> **Directions**
With all pictures excluded, restate the records that follow exactly as written.

Top of Supplied records

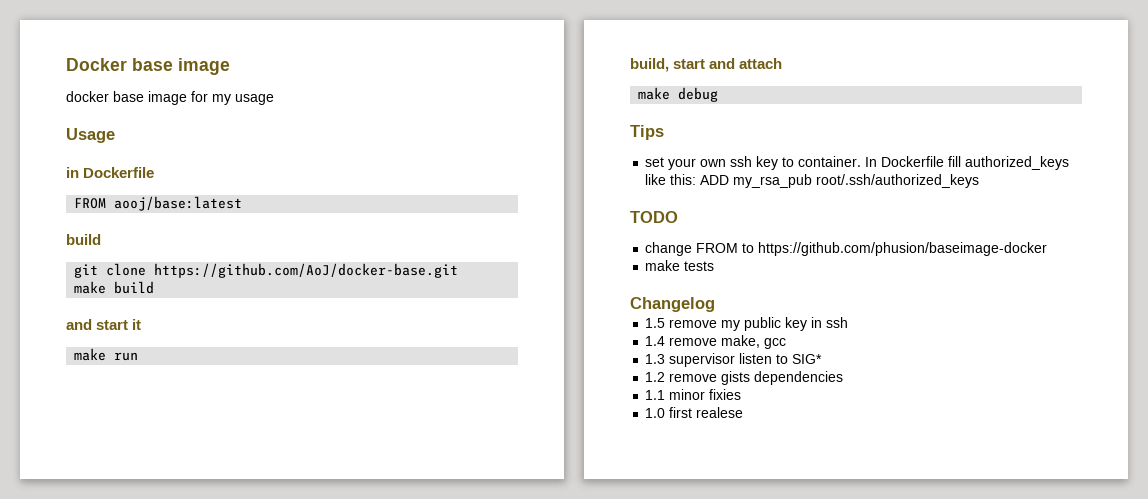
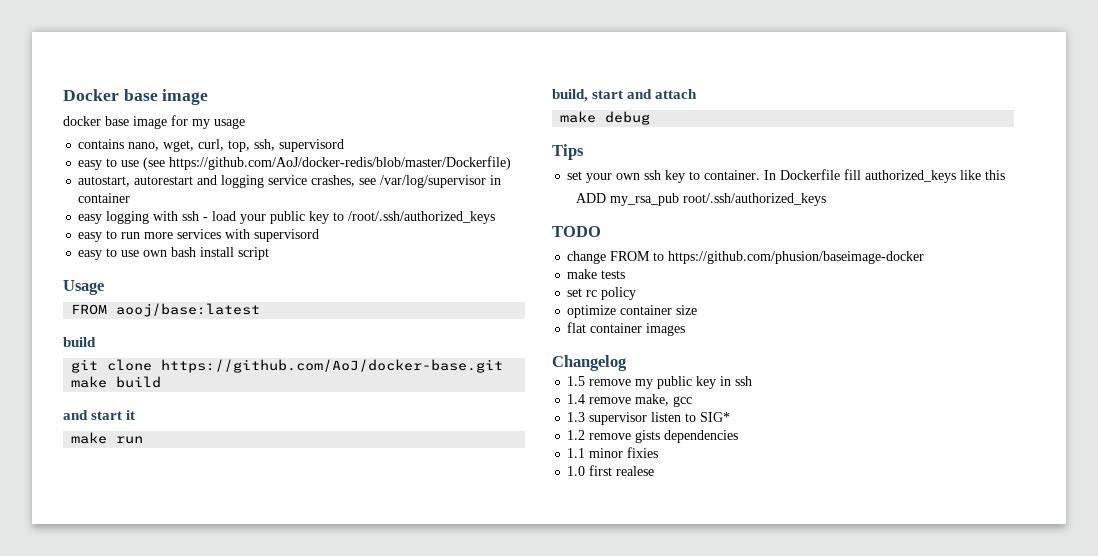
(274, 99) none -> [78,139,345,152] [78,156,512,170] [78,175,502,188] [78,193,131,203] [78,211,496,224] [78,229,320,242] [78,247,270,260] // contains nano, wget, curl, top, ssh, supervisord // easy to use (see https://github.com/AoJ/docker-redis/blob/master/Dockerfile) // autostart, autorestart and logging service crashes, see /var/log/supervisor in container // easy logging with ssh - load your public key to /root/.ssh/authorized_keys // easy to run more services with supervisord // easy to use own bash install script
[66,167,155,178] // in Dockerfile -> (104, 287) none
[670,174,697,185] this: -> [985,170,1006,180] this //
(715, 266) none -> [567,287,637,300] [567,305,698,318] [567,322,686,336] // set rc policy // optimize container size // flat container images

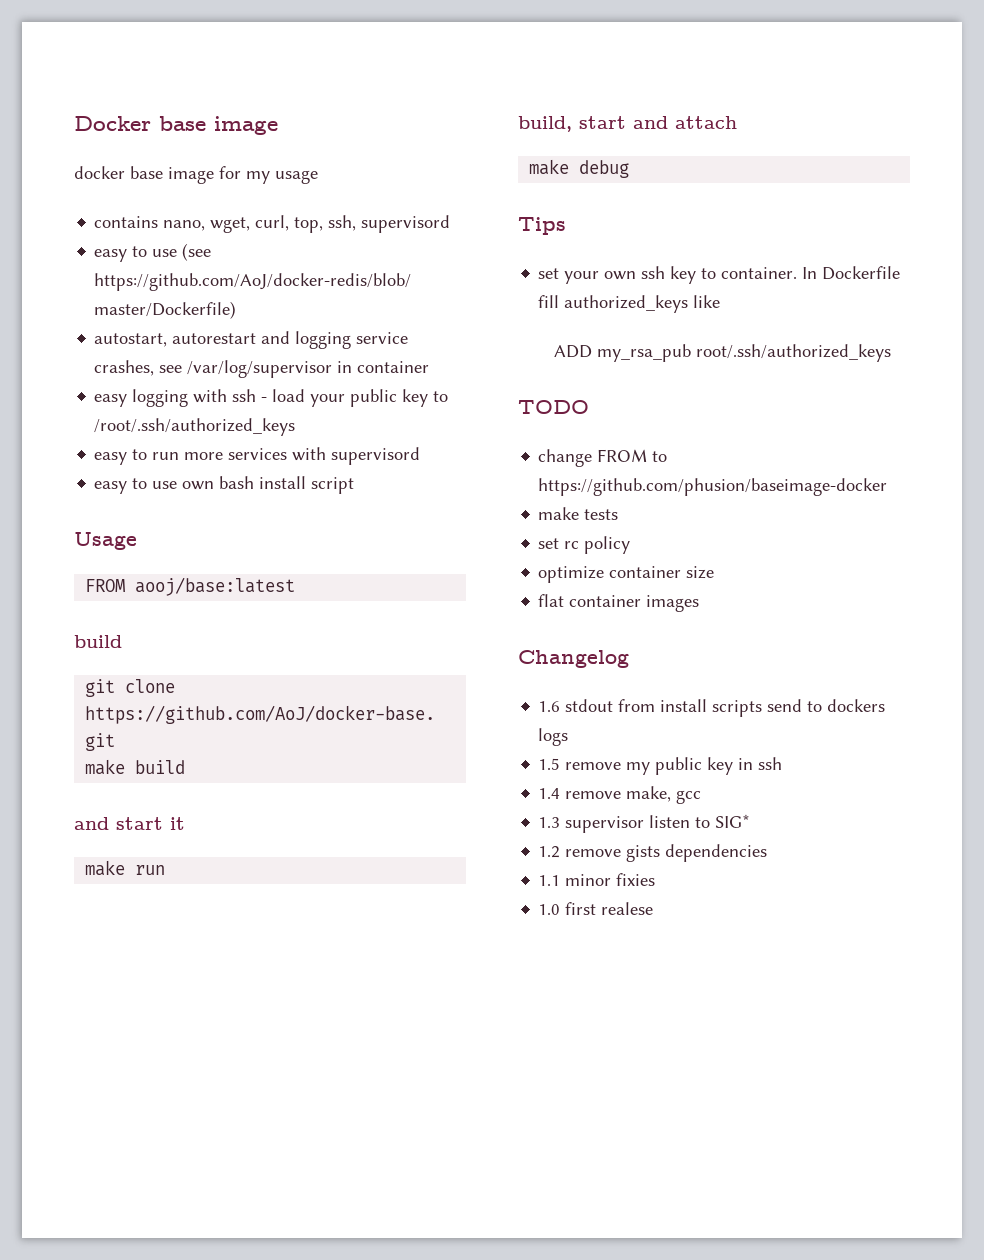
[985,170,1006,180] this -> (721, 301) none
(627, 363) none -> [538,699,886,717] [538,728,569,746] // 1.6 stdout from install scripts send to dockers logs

Bottom of Supplied records

> **Result below**
(274, 99) none -> [78,139,345,152] [78,156,512,170] [78,175,502,188] [78,193,131,203] [78,211,496,224] [78,229,320,242] [78,247,270,260] // contains nano, wget, curl, top, ssh, supervisord // easy to use (see https://github.com/AoJ/docker-redis/blob/master/Dockerfile) // autostart, autorestart and logging service crashes, see /var/log/supervisor in container // easy logging with ssh - load your public key to /root/.ssh/authorized_keys // easy to run more services with supervisord // easy to use own bash install script
[66,167,155,178] // in Dockerfile -> (104, 287) none
[670,174,697,185] this: -> [985,170,1006,180] this //
(715, 266) none -> [567,287,637,300] [567,305,698,318] [567,322,686,336] // set rc policy // optimize container size // flat container images

[985,170,1006,180] this -> (721, 301) none
(627, 363) none -> [538,699,886,717] [538,728,569,746] // 1.6 stdout from install scripts send to dockers logs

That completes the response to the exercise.